Before-and-after page screenshots

# # #

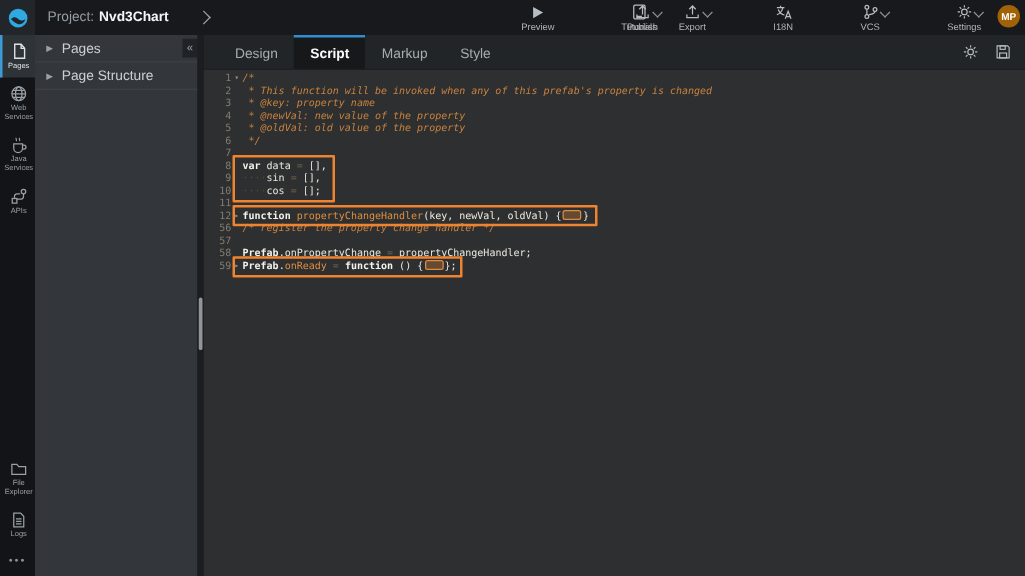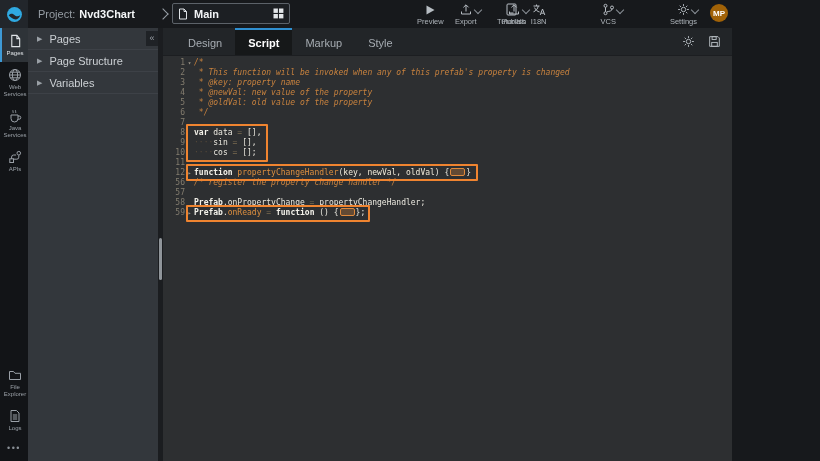--- a/index.html
+++ b/index.html
@@ -4,7 +4,7 @@
 <style>
   html,body{margin:0;padding:0;width:820px;height:461px;overflow:hidden;background:#17191c;
     font-family:"Liberation Sans",sans-serif;-webkit-font-smoothing:antialiased;}
-  .app{width:732px;height:461px;display:flex;flex-direction:column;}
+  .app{width:820px;height:461px;display:flex;flex-direction:column;}
 
   
   .topbar{height:28px;position:relative;background:#17191c;flex:none;}

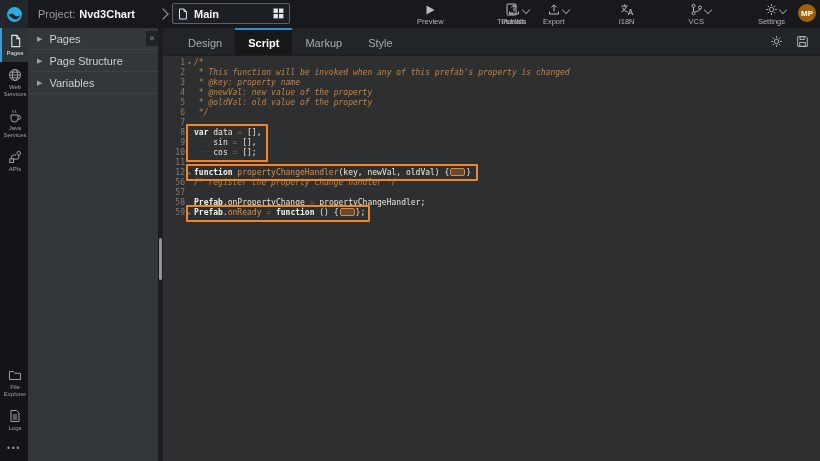--- a/index.html
+++ b/index.html
@@ -109,23 +109,6 @@
     </div>
     <span class="bc-chevron"></span>
 
-    <div class="main-tab">
-      <span style="color:#dfe3e7;">
-        <svg width="10" height="12" viewBox="0 0 10 12">
-            <path d="M1.5 1h4.5L8.5 3.5V11h-7z" fill="none" stroke="currentColor"></path>
-            <path d="M6 1v2.5h2.5" fill="none" stroke="currentColor"></path>
-          </svg>
-      </span>
-      <span class="mt-label">Main</span>
-      <span style="color:#e3e6e9;">
-        <svg width="11" height="11" viewBox="0 0 11 11">
-            <rect x="0.5" y="0.5" width="4.4" height="4.4" fill="currentColor"></rect>
-            <rect x="6" y="0.5" width="4.4" height="4.4" fill="currentColor"></rect>
-            <rect x="0.5" y="6" width="4.4" height="4.4" fill="currentColor"></rect>
-            <rect x="6" y="6" width="4.4" height="4.4" fill="currentColor"></rect>
-          </svg>
-      </span>
-    </div>
 
     <div class="tb-center">
       <div class="tb-action">

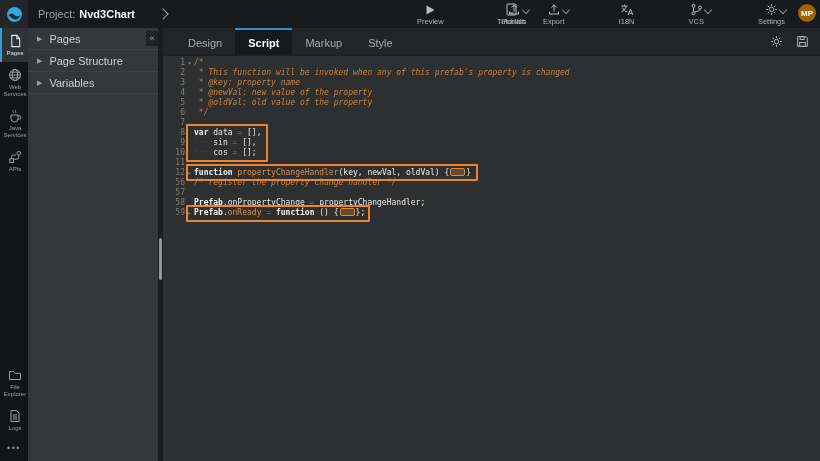--- a/index.html
+++ b/index.html
@@ -278,10 +278,6 @@
             <span class="panel-caret">▶</span>
             <span class="panel-label">Page Structure</span>
           </div>
-          <div class="panel-row">
-            <span class="panel-caret">▶</span>
-            <span class="panel-label">Variables</span>
-          </div>
         </div>
       <button class="panel-collapse">«</button>
     </aside>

# # #

| What to do |
Provide the count, and nothing else, of lines in the data above where the word "stroke" occurs.

| Response area |
2